I haven’t read the rest of the code, but if the following lines are those reading the 100mb files:

let! string  = reader.ReadToEndAsync()
let  content = @"\n" |> split string

I would give a shot at using a StreamReader and calls to ReadLine instead of reading all in a string, then spliting that string like it is done.

I’m totally agree with comment above.

Besides, some other thoughts after a quick look at the code.

  1. Unsure how big is part2 but using of Array.reduce to concatenate string like this:
Array.reduce (fun elem1 elem2 -> elem1 + " " + elem2)

is bad idea. Use fast String.concat " ".

  1. If data is big then better to reduce count of iteration over it to create something new. For example, here:
let time  = data |> Array.map ( fun arr -> arr.[0] )
let press = data |> Array.map ( fun arr -> Array.sub arr 1 ncols1 )
let imped = data |> Array.map ( fun arr -> Array.sub arr (ncols1 + 1) ncols2 )

Three times! Instead a simple for will be a better option:

let dataPartition ncols1 ncols2 (data : 'T[][]) =
    let lng = ncols1 + ncols2 + 1

    let len = data.Length  - 1

    let time = Array.zeroCreate len
    let press = Array.zeroCreate len
    let imped = Array.zeroCreate len

    for i = 1 to data.Length-1 do
        let arr = data.[i]
        let arrLen = arr.Length
        let arr' = 
            if arrLen = lng then arr
            else
                fun i -> null
                |> Array.init (len - arrLen)
                |> Array.append arr
        time.[i - 1] <- arr'.[0] 
        press.[i - 1] <- Array.sub arr' 1 ncols1
        imped.[i - 1] <- Array.sub arr' (ncols1 + 1) ncols2

    time, press, imped
  1. metadataReshape looks like unnecessary function. It uses only to reshape values from separateData. So, it seems like you can return it in a correct way from separateData. Part of the function is below:
let empty   = Array.Empty<string>(), Array.Empty<string>()

let result  =
    match flagInd with
    | None     -> arr, empty
    | Some ind ->
        let count1 = ind
        let count2 = arrLen - count1 - 1
        let part1 = count1 |> Array.sub arr 0
        let info = Array.zeroCreate count2
        let vals = Array.zeroCreate count2
        for i in (ind + 1)..(count2 - 1) do
            info.[ i - ind - 1 ] <- arr.[i].[0]
            let val' =  
                arr.[i]
                |> Array.tail
                |> String.concat " "
            vals.[ i - ind - 1 ] <- val'
        part1, (info, vals)

So the point is to flat it as much as possible.


If the purpose is only “read-transform-write” then I’d consider rewriting all of it in a lazy way - Seq instead of Array.

Hey, plenty appreciated. metadataReshape was a leftover from a different set of requirements.
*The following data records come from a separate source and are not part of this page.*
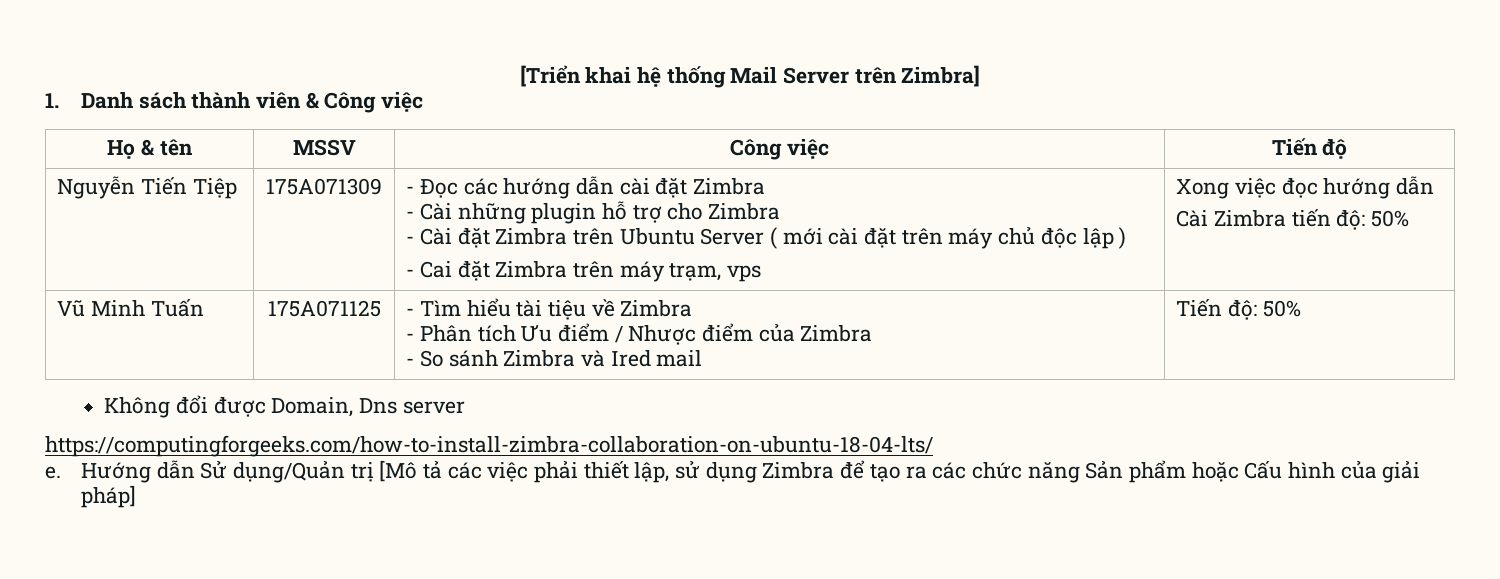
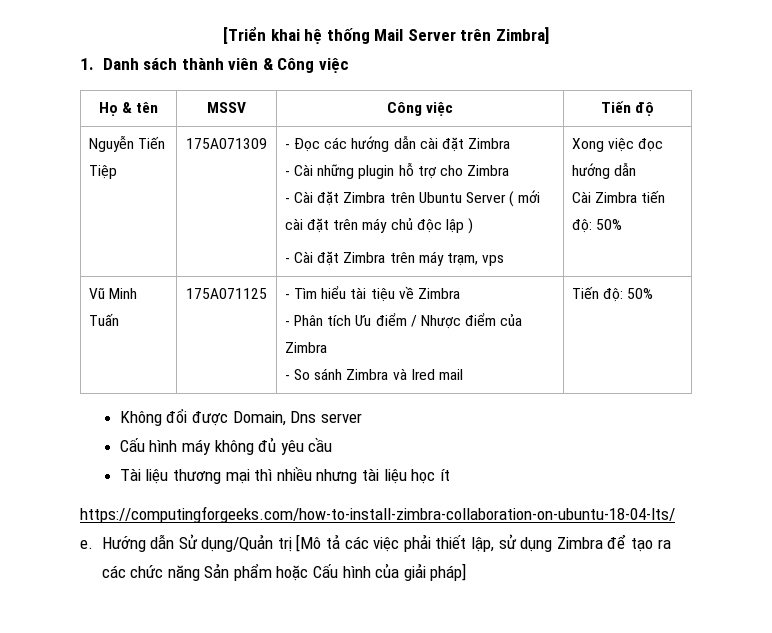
- - Cai đặt Zimbra trên máy trạm, vps
+ - Cài đặt Zimbra trên máy trạm, vps
+ Cấu hình máy không đủ yêu cầu
+ Tài liệu thương mại thì nhiều nhưng tài liệu học ít

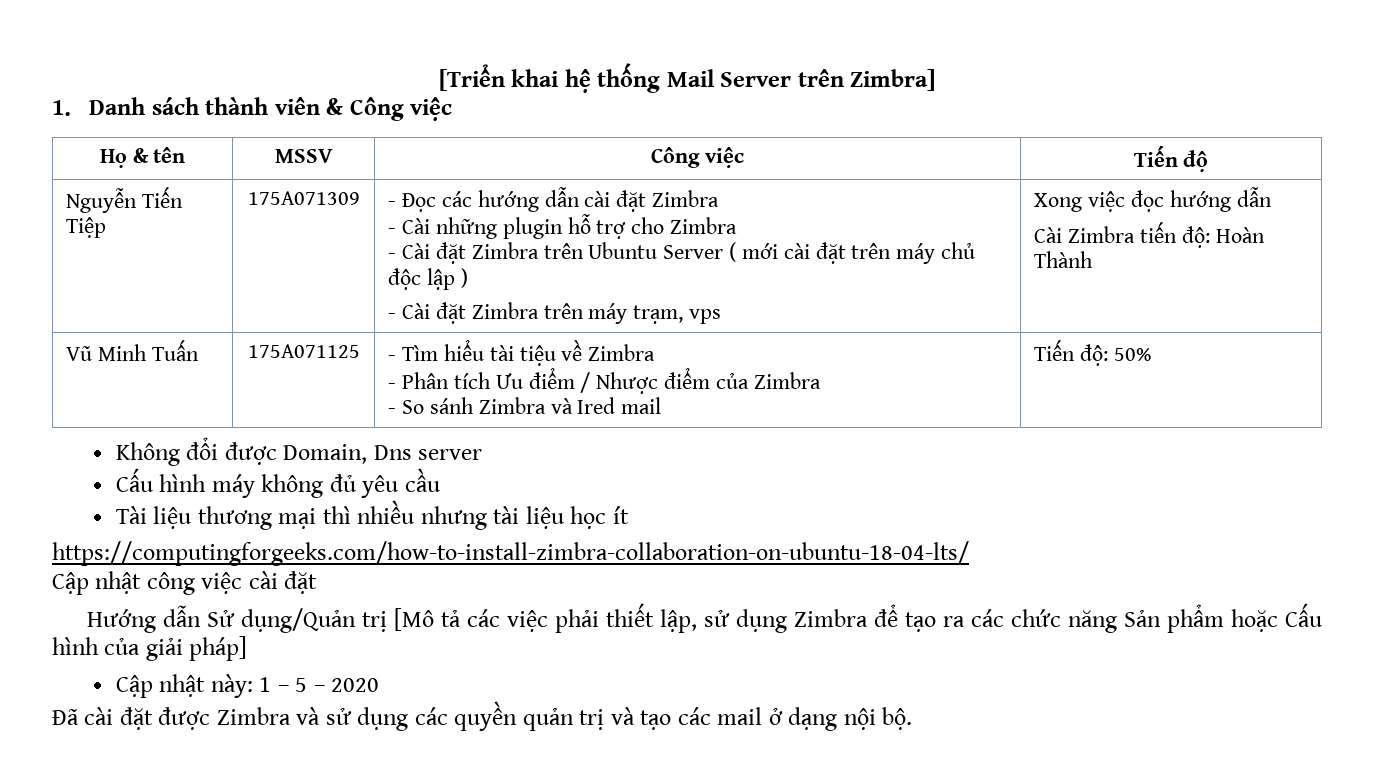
- Cài Zimbra tiến độ: 50%
+ Cài Zimbra tiến độ: Hoàn Thành
- e. Hướng dẫn Sử dụng/Quản trị [Mô tả các việc phải thiết lập, sử dụng Zimbra để tạo ra các chức năng Sản phẩm hoặc Cấu hình của giải pháp]
+ Cập nhật công việc cài đặt
+ Hướng dẫn Sử dụng/Quản trị [Mô tả các việc phải thiết lập, sử dụng Zimbra để tạo ra các chức năng Sản phẩm hoặc Cấu hình của giải pháp]
+ Cập nhật này: 1 – 5 – 2020
+ Đã cài đặt được Zimbra và sử dụng các quyền quản trị và tạo các mail ở dạng nội bộ.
I implemented two of your suggestion albeit a tad differently with around 10% increase in speed.

let dataPartition ncols1 ncols2 (data : 'T[][]) =
    let siz  = data.Length
    let len  = ncols1 + ncols2 + 1
    let time = Array.zeroCreate siz
    let pres = Array.zeroCreate siz
    let impd = Array.zeroCreate siz

    data.[1..]
    |> Array.Parallel.iteri ( fun ind arr ->
        let arrLen = arr.Length
        let arr' =
    
        if arrLen = len then
            arr
        else
            fun i -> null
            |> Array.init (len - arrLen)
            |> Array.append arr

         time.[ind] <- arr'.[0]
         pres.[ind] <- Array.sub arr' 1 ncols1
         impd.[ind] <- Array.sub arr' (ncols1 + 1) ncols2 )

    time, pres, impd

Turning the outer layer to seq (seq<string[]> rather than string[][]) makes sense in the code logic but it has a real nasty performance hit @ upwards of 3-4 mins for processing 2 files …I have tried Seq, PSeq, Stream, and ParStream on the outer layer without much luck!

thank you again